September 10, 2014 | By More

Court House-entranceA woman dairy owner has been forgiving and philosophical about being the victim of a teenage armed robber.

The June 15 incident at the dairy in New Brighton was the second time the woman had been the victim of an armed robbery.

That morning, she had been reading a report about a man being shot dead in an armed robbery in Auckland, and she had feared she was also going to die.

When 19-year-old Taukiri Manuell produced a gold coloured .22 pistol and grabbed her jersey, she pushed past him and fled.

Manuell fled too – in the taxi he had left parked nearby for his armed robbery.

His Christchurch District Court sentencing today heard that he did the robbery to get money to buy synthetic cannabis. He had earlier pleaded guilty to the robbery charge as well as shoplifting and driving while forbidden.

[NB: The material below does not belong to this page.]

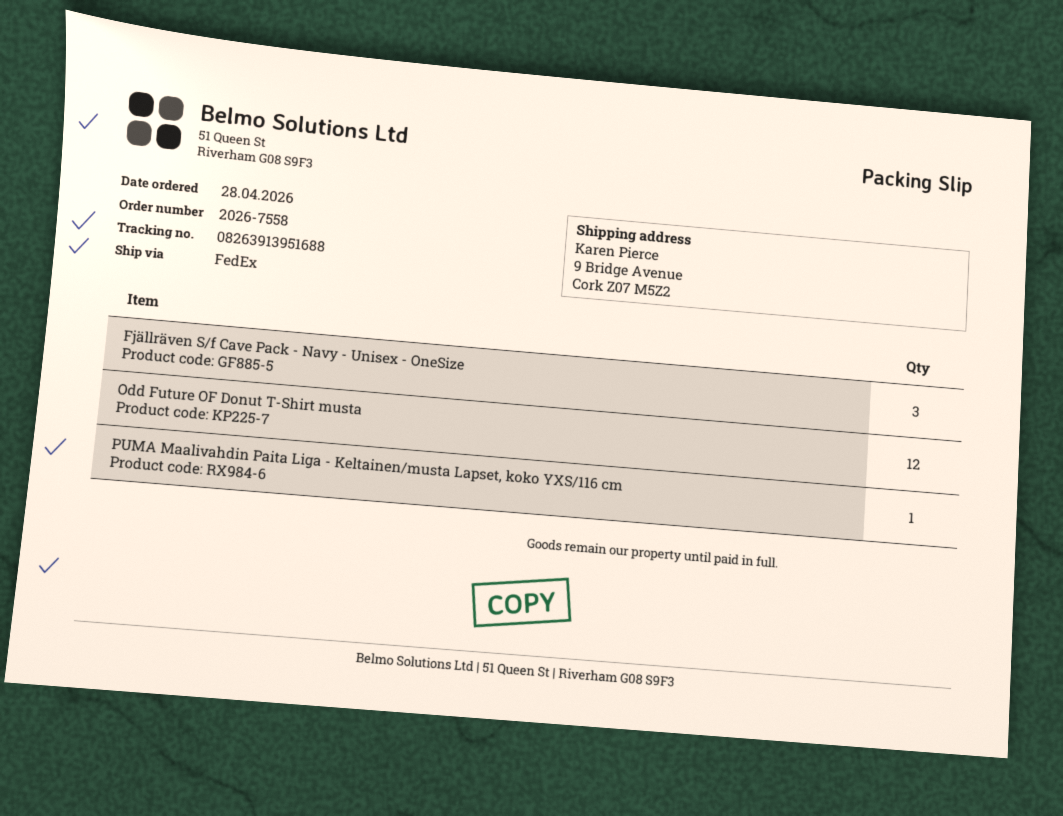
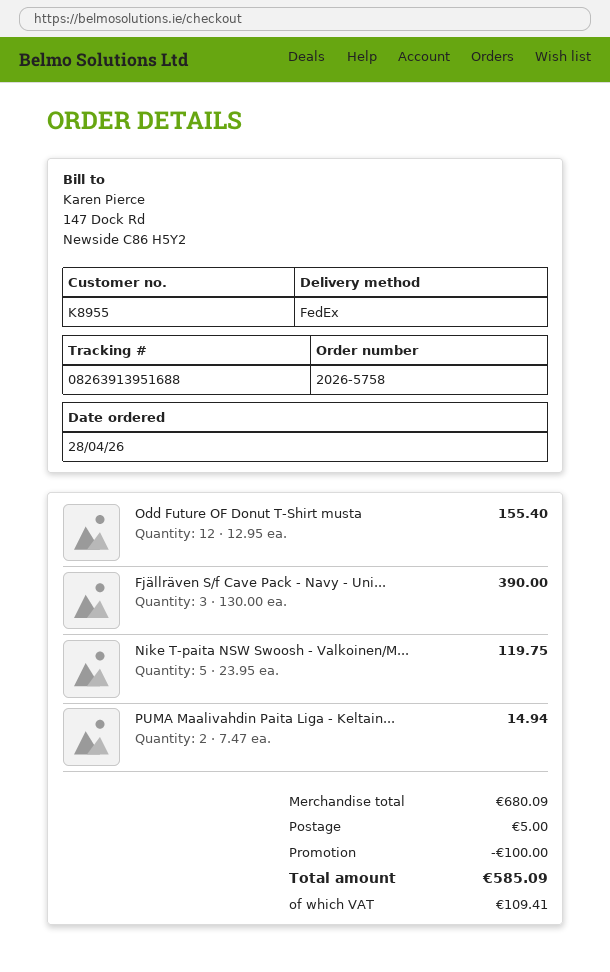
order number: 2026-7558 -> 2026-5758
PUMA Maalivahdin Paita Liga - Keltainen/musta Lapset, koko YXS/116 cm: 1 -> 2
Nike T-paita NSW Swoosh - Valkoinen/M...: none -> 5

Defence counsel Elizabeth Bulger said Manuell accepted there would be a sentence of imprisonment. He accepted that the robbery would have been extremely traumatic for the victim.

He had written the judge an excellent letter, detailing that he had not wasted his time while in custody on remand, she said. He was likely to go through a young people’s rehabilitation programme during his sentence.

Judge Farish said the victim had moved to New Zealand from the Philippines, with her family. She had been forgiving and philosophical about the robbery.

Despite being terrified and traumatised, the woman said, in her victim impact statement to the court: “I don’t know what will help him. I hope the judge will make him return home to his family in the North Island or do some sort of job here in Christchurch so that he is busy working and not robbing people.”

Judge Farish added to Manuell’s sentence because of his previous violence convictions – he served a jail term in 2012 for threatening to kill – and because he was on bail at the time of the robbery. But she reduced the term because of his youth, his prospects for rehabilitation, and his guilty pleas.

She jailed him for two years eight months, and read him a first-strike warning.

A man in the public seating stood and shouted a salute as Manuell was led to the cells.